Face au Réseau, une bande composée de bric et de broc : un consultant en informatique, une jeune femme, un levantin complotiste et deux enfants qui se retrouvent en possession d’un mystérieux roman graphique. Cette suite de dessins incompréhensibles va en faire la cible du Réseau, puisque s’y trouve dissimulé son secret. Deux autres personnages vont intervenir, Jessica Hyde et son double négatif Arby, dit Raisin Boy, homme de main du Réseau, authentique psychopathe et meurtrier en série.
Dans cet univers de reflets, où nul ne peut se fier à l’autre, où les règles du jeu changent constamment, aucune certitude ne résiste au vertige. Restent ces couleurs saturées, ces plans découpés en grands à-plats, cette fixité psychologique des personnages, cette absence d’émotions qui font de cette série une simple bande-dessinée. Un peu comme The Hour, dans un autre registre.

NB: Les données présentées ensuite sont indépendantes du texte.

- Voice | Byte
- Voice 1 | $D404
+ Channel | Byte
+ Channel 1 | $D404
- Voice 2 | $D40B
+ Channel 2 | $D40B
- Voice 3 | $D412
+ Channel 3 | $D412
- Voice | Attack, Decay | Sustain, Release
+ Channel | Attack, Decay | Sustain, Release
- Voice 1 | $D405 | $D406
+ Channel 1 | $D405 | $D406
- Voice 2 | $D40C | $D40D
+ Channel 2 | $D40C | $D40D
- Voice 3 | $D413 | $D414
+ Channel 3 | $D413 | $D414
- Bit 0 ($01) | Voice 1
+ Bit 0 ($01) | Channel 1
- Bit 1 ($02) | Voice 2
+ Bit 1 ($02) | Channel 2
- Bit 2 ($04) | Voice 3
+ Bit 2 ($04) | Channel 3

La violence contre la violence
De nombreuses voix se sont élevées contre la violence d’Utopia au point que Channel Four a réfléchi à deux fois avant d’en poursuivre la diffusion. Un certain nombre de scènes et de dialogues sont effectivement assez terrifiantes. Par association d’idées, j’ai pensé à Pulp Fiction ou à Kill Bill, des films qui ne lésinaient pas sur les coups et blessures . À aucun moment, pourtant, on ne croît à cette violence parce qu’elle est tout simplement excessive. On assiste à un dépassement de la violence par la violence elle-même. On pourrait également citer les dizaines de séries mettant en scène des zombies ou des vampires, bien plus effrayantes. Ce qui fait violence dans Utopia, et qui ne le fait pas dans une série de vampires, est de mettre en scène nos peurs actuelles. Les vampires et les zombies appartiennent à un autre imaginaire, plus archaïque, apparemment relégué au rayon Contes et Légendes. Utopia n’est une bande-dessinée.

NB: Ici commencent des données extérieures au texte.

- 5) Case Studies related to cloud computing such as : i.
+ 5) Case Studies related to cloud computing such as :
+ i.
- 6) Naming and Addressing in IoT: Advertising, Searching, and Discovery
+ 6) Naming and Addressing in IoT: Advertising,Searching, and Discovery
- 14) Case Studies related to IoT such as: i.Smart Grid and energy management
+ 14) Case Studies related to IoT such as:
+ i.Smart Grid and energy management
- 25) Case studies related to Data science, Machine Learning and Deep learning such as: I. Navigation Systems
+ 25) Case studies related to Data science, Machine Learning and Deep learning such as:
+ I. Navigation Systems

On peut néanmoins admettre que beaucoup de spectateurs soient choqués. Mais simultanément l’effrayant Arby est devenu une « icône » de la culture populaire. Les tee-shirts « Raisin Boy » sont dès à présent en vente sur internet.
Utopia est une série crée par Dennis Kelly et diffusée sur Channel 4. Elle est interprétée par Fiona O’Shaughnessy, Alexandra Roach, Nathan Stewart-Jarrett, Adeel Akhtar, Oliver Woollford, Paul Higgins, Neil Maskell, Stephen Rea, James Fox, Emilia Jones, Geraldine James, etc…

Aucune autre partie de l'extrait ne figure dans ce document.